Sehingga sejak saat itu Rasulullah yang mulia memulai lembaran
hidup baru yang penuh barakah dan bersusah payah. Beliau katakan kepada sang
istri yang beriman bahwa masa untuk tidur dan bersenang-senang sudah habis.
Khadijah radhiallâhu ‘anha turut mendakwahkan Islam disamping suaminya -semoga
shalawat dan salam terlimpahkan kepada beliau. Diantara buah yang pertama
adalah Islamnya Zaid bin Haritsah dan juga keempat putrinya semoga Allah
meridhai mereka seluruhnya.
Mulailah ujian yang keras menimpa kaum muslimin dengan berbagai
macam bentuknya,akan tetapi Khadijah berdiri kokoh bak sebuah gunung yang tegar
kokoh dan kuat. Beliau wujudkan Firman Allah Ta’ala:
“Apakah manusia itu mengira bahwa mereka dibiarkan (saja)
mengatakan: ‘Kami telah beriman’ , sedangkan mereka tidak diuji lagi?” .
(Al-’Ankabut:1-2).
Allah memilih kedua putranya yang pertama Abdullah dan al-Qasim
untuk menghadap Allah tatkala keduanya masih kanak-kanak, sedangkan Khadijah
tetap bersabar. Beliau juga melihat dengan mata kepalanya bagaimana syahidah
pertama dalam Islam yang bernama Sumayyah tatkala menghadapi sakaratul maut
karena siksaan para thaghut hingga jiwanya menghadap sang pencipta dengan penuh
kemuliaan.
Beliau juga harus berpisah dengan putri dan buah hatinya yang
bernama Ruqayyah istri dari Utsman bin Affan radhiallâhu ‘anhu karena putrinya
hijrah ke negeri Habsyah untuk menyelamatkan diennya dari gangguan orang-orang
musyrik. Beliau saksikan dari waktu ke waktu yang penuh dengan kejadian besar
dan permusuhan. Akan tetapi tidak ada kata putus asa bagi seorang Mujahidah.
Beliau laksanakan setiap saat apa yang difirmankan Allah Ta’ala :
“Kamu sungguh-sungguh akan duji terhadap hartamu dan dirimu. Dan
(juga) kamu sungguh-sungguh akan mendengar dari orang-orang yang diberikan
kitab sebelum kamu dan dari orang-orang yang mempersekutukan Allah, ganguan
yang banyak yang menyakitkan hati. Jika kamu bersabar dan bertakwa, maka
sesungguhnya yang demikian itu termasuk urusan yang di utamakan “. (Ali
Imran:186).
Sebelumnya, beliau juga telah menyaksikan seluruh kejadian yang
menimpa suaminya al-Amin ash-Shiddiq yang mana beliau berdakwah di jalan Allah,
namun beliau menghadapi segala musibah dengan kesabaran. Semakin bertambah
berat ujian semakin bertambahlah kesabaran dan kekuatannya. Beliau campakkan
seluruh bujukan kesanangan dunia yang menipu yang hendak ditawarkan dengan
aqidahnya. Dan pada saat-saat itu beliau bersumpah dengan sumpah yang
menunjukkan keteguhan dalam memantapkan kebenaran yang belum pernah dikenal
orang sebelumnya dan tidak bergeming dari prinsipnya walau selangkah semut.

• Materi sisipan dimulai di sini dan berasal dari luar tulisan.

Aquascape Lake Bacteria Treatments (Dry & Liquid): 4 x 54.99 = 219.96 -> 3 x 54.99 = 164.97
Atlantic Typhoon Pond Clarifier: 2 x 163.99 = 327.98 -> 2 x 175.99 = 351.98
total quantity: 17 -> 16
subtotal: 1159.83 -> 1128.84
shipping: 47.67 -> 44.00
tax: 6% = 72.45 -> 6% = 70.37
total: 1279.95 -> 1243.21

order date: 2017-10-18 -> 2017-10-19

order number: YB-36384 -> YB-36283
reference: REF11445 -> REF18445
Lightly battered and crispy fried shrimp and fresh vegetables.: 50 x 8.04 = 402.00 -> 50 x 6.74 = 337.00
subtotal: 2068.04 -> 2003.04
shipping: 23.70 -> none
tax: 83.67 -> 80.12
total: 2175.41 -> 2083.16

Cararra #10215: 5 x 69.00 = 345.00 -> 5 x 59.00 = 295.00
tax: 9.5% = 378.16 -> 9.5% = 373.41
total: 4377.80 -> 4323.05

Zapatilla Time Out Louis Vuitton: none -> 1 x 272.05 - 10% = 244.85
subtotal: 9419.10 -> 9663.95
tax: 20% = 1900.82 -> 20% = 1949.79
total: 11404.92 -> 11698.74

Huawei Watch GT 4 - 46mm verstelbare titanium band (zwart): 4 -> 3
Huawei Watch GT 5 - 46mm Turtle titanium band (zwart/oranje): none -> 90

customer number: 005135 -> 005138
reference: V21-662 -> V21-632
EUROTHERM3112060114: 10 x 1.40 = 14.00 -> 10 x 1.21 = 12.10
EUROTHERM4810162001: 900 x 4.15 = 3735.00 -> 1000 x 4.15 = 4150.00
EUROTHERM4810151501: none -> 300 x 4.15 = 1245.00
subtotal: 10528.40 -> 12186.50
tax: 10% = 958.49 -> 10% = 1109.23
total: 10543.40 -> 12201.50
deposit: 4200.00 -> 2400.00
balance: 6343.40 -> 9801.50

Beliau bersabda: “Demi Allah wahai paman! seandainya mereka mampu meletakkan
matahari di tangan kananku dan bulan di tangan kiriku agar aku meninggalkan
urusan dakwah ini, maka sekali-kali aku tidak akan meninggalkannya hingga Allah
memenangkannya atau aku yang binasa karenannya”.
Begitulah Sayyidah mujahidah tersebut telah mengambil suaminya
Rasulullah Shallallahu ‘alaihi wasallam sebagai contoh yang paling agung dan
tanda yang paling nyata tentang keteguhan diatas iman. Oleh karena itu, kita
mendapatkan tatkala orang-orang Quraisy mengumumkan pemboikotan mereka terhadap
kaum muslimin untuk menekan dalam bidang politik, ekonomi dan kemasyarakatan
dan mereka tulis naskah pemboikotan tersebut kemudian mereka tempel pada
dinding ka’bah; Khadijah tidak ragu untuk bergabung dengan kaum muslimin bersama
kaum Abu Thalib dan beliau tinggalkan kampung halamannya untuk menempa
kesabaran selama tiga tahun bersama Rasul dan orang-orang yang menyertai beliau
menghadapi beratnya pemboikotan yang penuh dengan kesusahan dan menghadapi
kesewenang-wenangan para penyembah berhala. Hingga berakhirlah pemboikotan yang
telah beliau hadapi dengan iman, tulus dan tekad baja tak kenal lelah. Sungguh
Sayyidah Khadijah telah mencurahkan segala kemampuannya untuk menghadapi ujian
tersebut di usia 65 tahun. Selang enam bulan setelah berakhirnya pemboikotan
itu wafatlah Abu Thalib, kemudian menyusul seorang mujahidah yang sabar -semoga
Allah meridhai beliau- tiga tahun sebelum hijrah.
Dengan wafatnya Khadijah maka meningkatlah musibah yang Rasul
hadapi. Karena bagi Rasulullah Shallallahu ‘alaihi wasallam, Khadijah adalah
teman yang tulus dalam memperjuangkan Islam.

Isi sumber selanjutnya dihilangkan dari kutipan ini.